Didn’t Margaret Thatcher, at mention of whose name Cloudy always starts barking, use to say there was no such thing as ‘society’? She didn’t put it in
inverted commas of course: she knew what she meant. But her point wouldn’t have been so obviously untrue if she had said there is no such thing as the ‘people’, a word that today
only achieves some sort of meaning if placed, whether accidentally or deliberately, in a given context. It made sense afterwards to say that Diana Princess of Wales was ‘the people’s
princess’, because when she died everybody grieved, publicly and together. But ‘the people’ are a fictitious body, invoked by politicians in the interest of democratic
emotionalism, whereas ‘society’ is still a neutrally descriptive term, making sense in any context. The only way ‘the people’ can be contextualised is as ‘ordinary
people’, another purely emotive phrase which has just been used by the Archbishop of Canterbury in his New Year’s speech on TV. Every ‘ordinary’ person is in fact
extraordinary, often grotesquely so, and in every sort of way.
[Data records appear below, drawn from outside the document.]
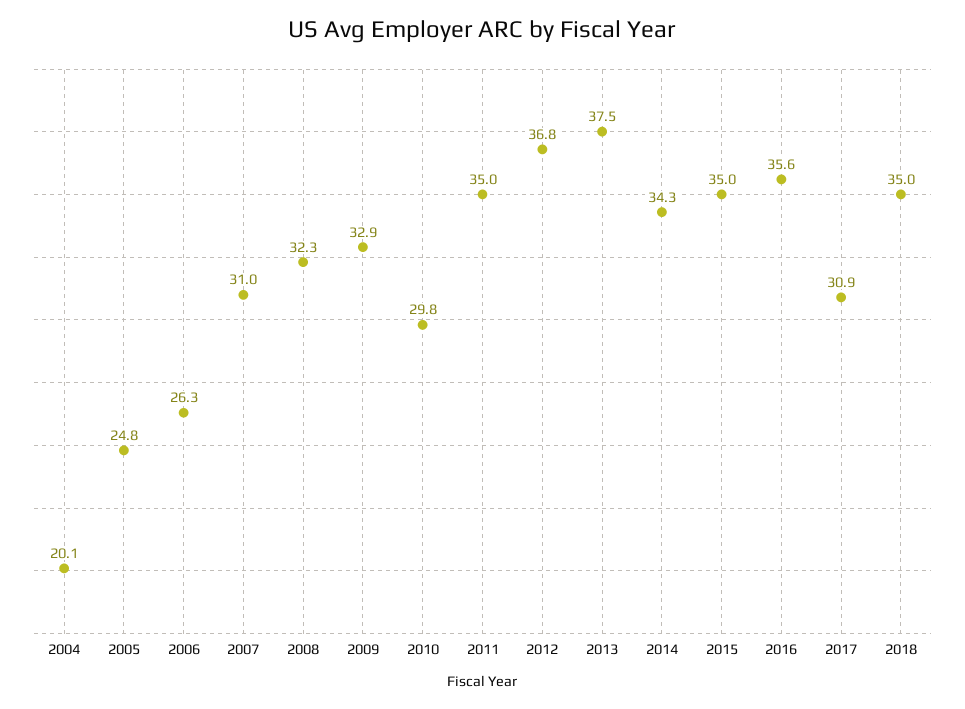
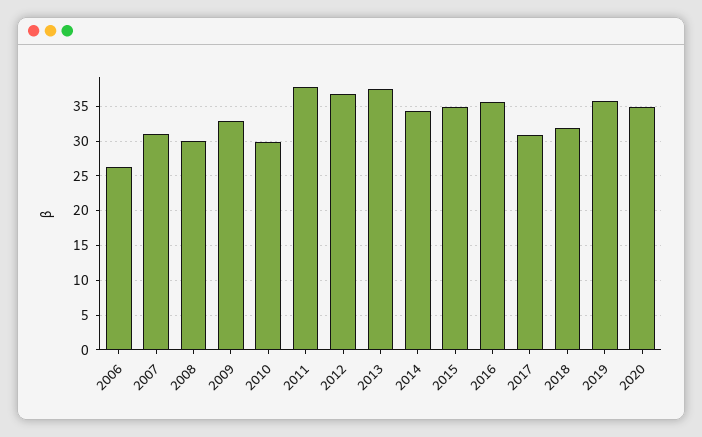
2004: 20.1 -> none
2005: 24.8 -> none
2008: 32.3 -> 30
2011: 35 -> 38
2018: 35 -> 32
2019: none -> 36
2020: none -> 35

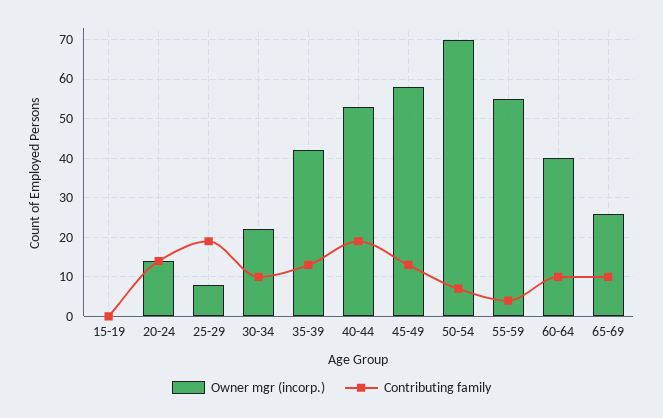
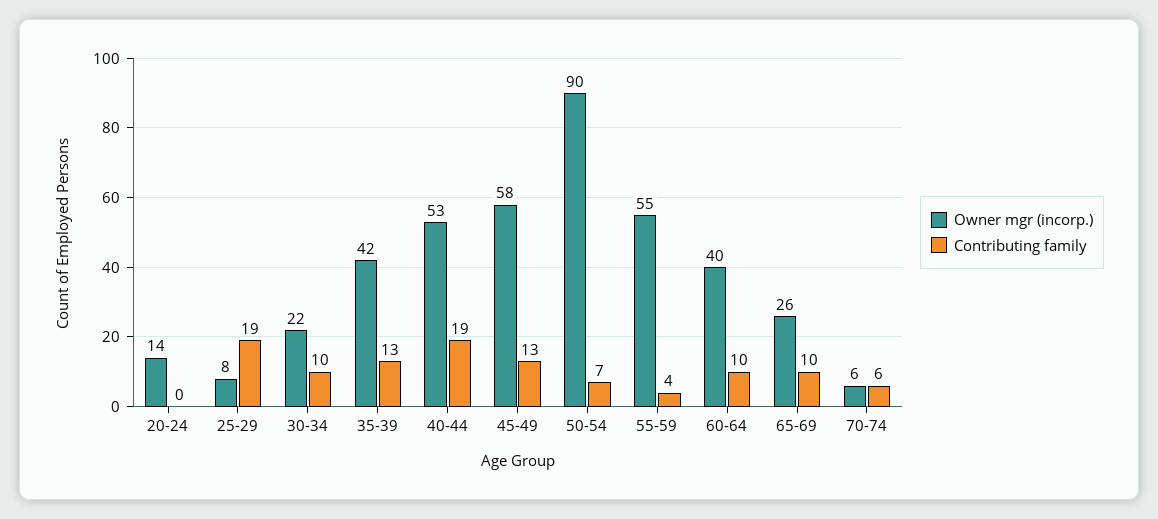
Owner mgr (incorp.), 15-19: 0 -> none
Contributing family, 15-19: 0 -> none
Contributing family, 20-24: 15 -> 0
Owner mgr (incorp.), 50-54: 70 -> 90
Owner mgr (incorp.), 70-74: none -> 6
Contributing family, 70-74: none -> 6

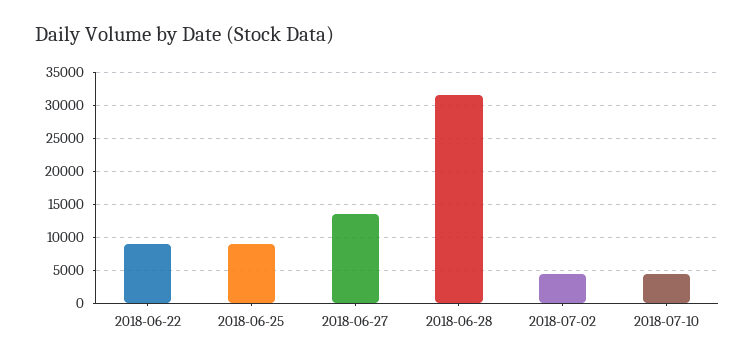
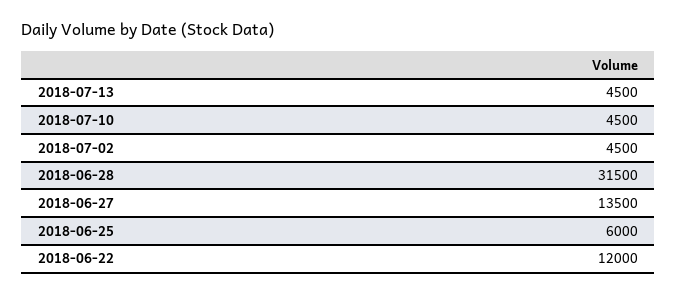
2018-06-22: 9000 -> 12000
2018-06-25: 9000 -> 6000
2018-07-13: none -> 4500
Pondered such matters while making Iris her drink, after the Archbishop’s speech. Important to make a routine of this. Around twelve o’clock or a little before. The drink itself
slightly dishonest: a little drop of white wine, a dash of angostura bitters, orangeade, a good deal of water. Iris likes it, and it has a soothing effect, making her sit watching TV for longer
periods. Otherwise she is apt to get up and stand with her back to the TV, fiddling incessantly with her small
objets trouvés
– twigs and pebbles, bits of dirt, scraps of
silver foil, even dead worms rescued from the pavement on our short walks. She also puts water – sometimes her drink – on the potted plants by the window, which are now wilting under
the treatment. But she never does this with a real drink, an alcoholic one. Sensible girl, her old fondness for bars still stands her in good stead.

20 February 1997

Teletubbies. They are part of the morning ritual, as I try to make it. I have to insist a bit, as Alzheimer’s now seems to have grown inimical to routines. Perhaps we all
know by instinct that an adopted routine preserves sanity?

Just after ten, as part of the BBC 2 children’s programme, the Teletubbies come on. One of the few things we can really watch together, in the same spirit. ‘There are the
rabbits!’ I say quite excitedly. One of the charms of this extraordinary programme is the virtual reality landscape supplied. An area of sunlit grass – natural – dotted with
artificial flowers beside which the real rabbits hop about. The sky looks authentic as well, just the right sort of blue with small white clouds. The Teletubbies have their underground house,
neatly roofed with grass. A periscope sticks out of it. A real baby’s face appears in the sky, at which I make a face myself, but Iris always returns its beaming smile.